*Records for the exercise:*
[Start of Attachment]

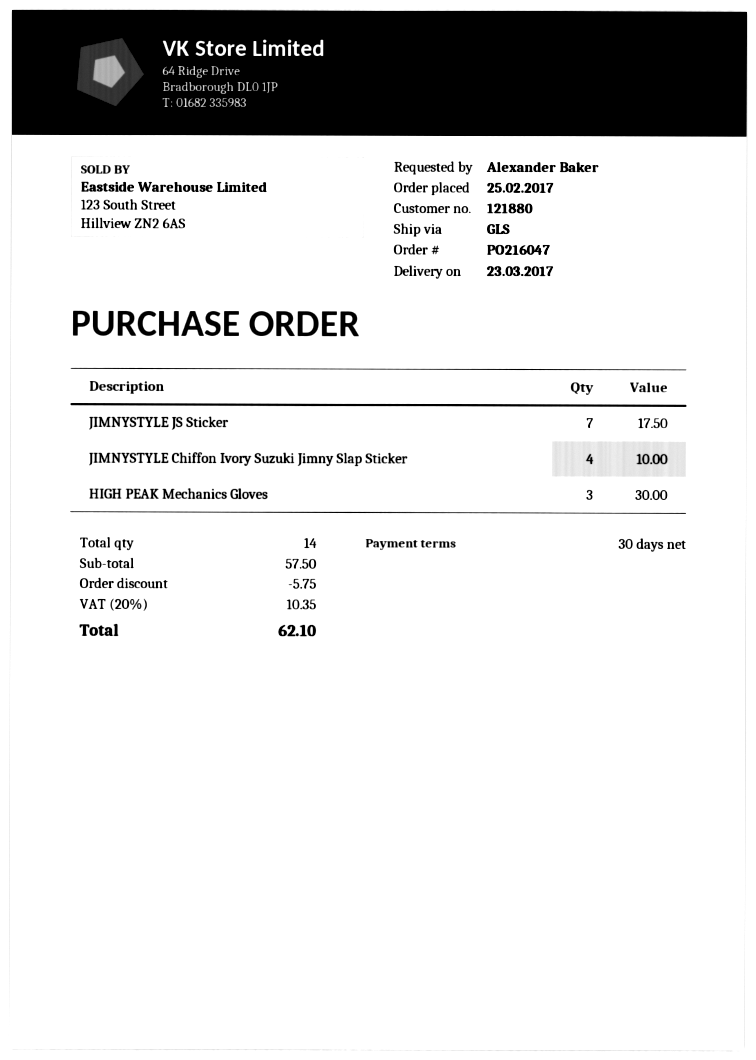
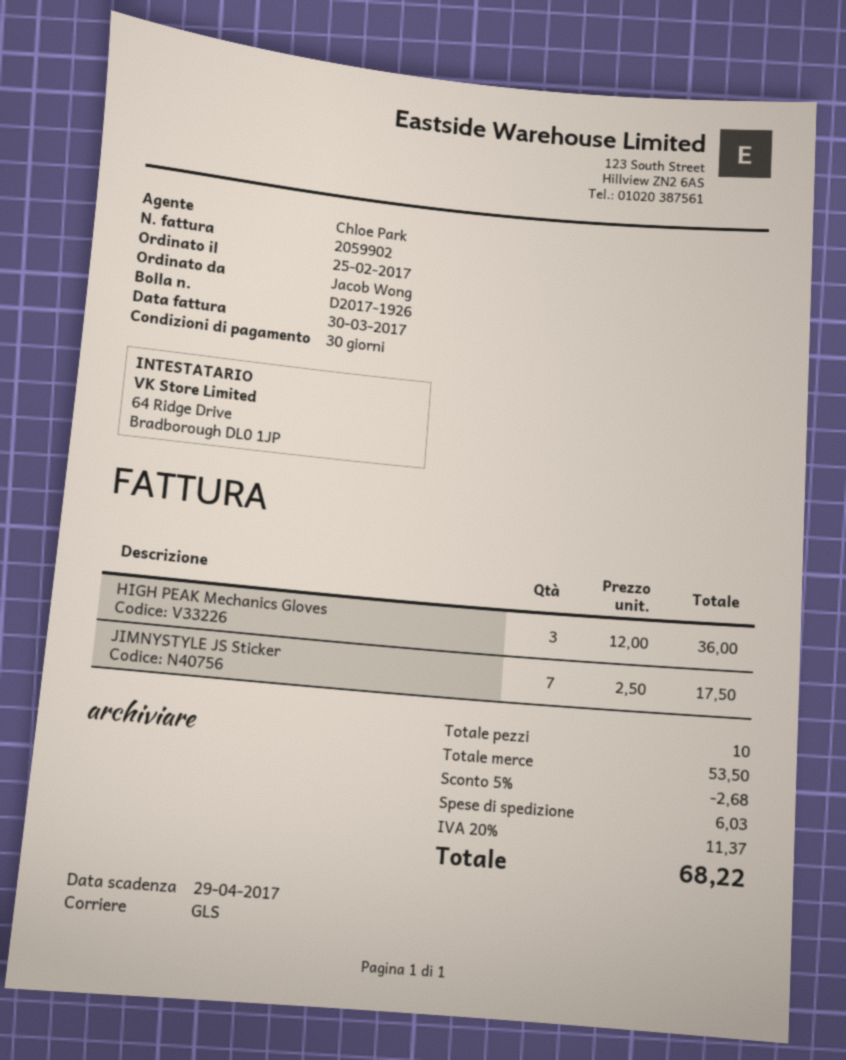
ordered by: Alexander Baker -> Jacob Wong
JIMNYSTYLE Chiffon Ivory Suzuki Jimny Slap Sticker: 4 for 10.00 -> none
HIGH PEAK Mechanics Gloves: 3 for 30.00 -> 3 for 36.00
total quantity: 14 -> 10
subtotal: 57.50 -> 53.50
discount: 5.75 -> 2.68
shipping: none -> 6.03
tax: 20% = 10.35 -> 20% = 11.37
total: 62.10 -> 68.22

[End of Attachment]

Repeat the entries exactly, without pictures.

ordered by: Alexander Baker -> Jacob Wong
JIMNYSTYLE Chiffon Ivory Suzuki Jimny Slap Sticker: 4 for 10.00 -> none
HIGH PEAK Mechanics Gloves: 3 for 30.00 -> 3 for 36.00
total quantity: 14 -> 10
subtotal: 57.50 -> 53.50
discount: 5.75 -> 2.68
shipping: none -> 6.03
tax: 20% = 10.35 -> 20% = 11.37
total: 62.10 -> 68.22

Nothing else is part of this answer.